Но это был один из тех дней, что принято называть «черными». Безупречное поведение Фигаро в течение вот уже некоторого времени скорее всего объяснялось присутствием Мадлена. Лишенный
Впервые г-н Пелюш вернулся ни с чем. Не стоит и говорить, что он был в подавленном настроении. Как все победители, он восставал против своего поражения, обвиняя в нем всех, за исключением себя самого. Он перекладывал на Фигаро, этого новоявленного Груши, позор этого второго Ватерлоо. Прозвучало даже несколько слегка язвительных обвинений в адрес избранного им же самим правительства, которое г-н Пелюш осмелился заподозрить в том, что оно обмануло его, продав некачественный порох. Но больше всего резких упреков досталось Мадлену. Где он был? Что делал? Почему его не оказалось рядом?

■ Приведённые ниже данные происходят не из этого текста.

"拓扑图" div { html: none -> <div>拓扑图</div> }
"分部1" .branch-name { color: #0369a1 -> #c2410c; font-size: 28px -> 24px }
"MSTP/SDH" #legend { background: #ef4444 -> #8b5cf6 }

Мадлен не появился к обеду точно так же, как он не появился к завтраку, а на следующее утро г-н Пелюш, из своей комнаты буквально одним прыжком очутившийся в комнате Мадлена, мог убедиться, что его друг не ночевал дома. Это заставило торговца цветами нахмурить брови.

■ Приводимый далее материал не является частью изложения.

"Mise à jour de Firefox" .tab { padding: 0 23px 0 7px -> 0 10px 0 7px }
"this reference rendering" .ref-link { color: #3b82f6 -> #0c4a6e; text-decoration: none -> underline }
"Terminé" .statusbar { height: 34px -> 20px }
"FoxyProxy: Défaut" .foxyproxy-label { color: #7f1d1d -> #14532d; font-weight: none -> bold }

В восемь часов утра Камилла и Анри гуляли в парке. Господин Пелюш, которому теперь стало казаться, что день тянется слишком долго, прошел на кухню, чтобы проследить за приготовлениями рагу из дичи — в глубине души он рассчитывал, что это поможет ему обмануть скуку и огорчение, — и в это время на дороге послышался шум колес, заставивший его выйти на крыльцо.
Господин Пелюш узнал двуколку, доставившую его самого. Он увидел, как она остановилась около решетки двора, и почти тут же из нее со своим обычным проворством выскочил Мадлен.
— Как я рад! — вскричал г-н Пелюш, устремившись навстречу другу. — Признайтесь, что вы странно ведете себя с гостями, которых принимаете в доме, тысяча…
Возможно, впервые в жизни г-н Пелюш собирался выбраниться; но проклятие застряло у него в горле, и в то же мгновение он сделал шаг назад.
В просвете окошка, между двумя кожаными занавесками, он заметил бледное лицо в обрамлении двух темных локонов, которое произвело на него впечатление головы Медузы.
Это было лицо г-жи Атенаис Пелюш, которой Мадлен уже подавал руку, галантно превратив свое колено в подножку.
XXX. НЕПРЕДВИДЕННЫЕ ОСЛОЖНЕНИЯ
Если бы гренадеры, на чью долю выпадала честь маршировать под командованием г-на Пелюша, могли в эту минуту видеть своего бравого капитана, то репутация твердого стоика, которой он пользовался в роте, была бы несколько подмочена.
В одно мгновение краски исчезли не только с его лица, но и с его губ, и к первому движению назад, чисто инстинктивному, он добавил второе, гораздо более позорное.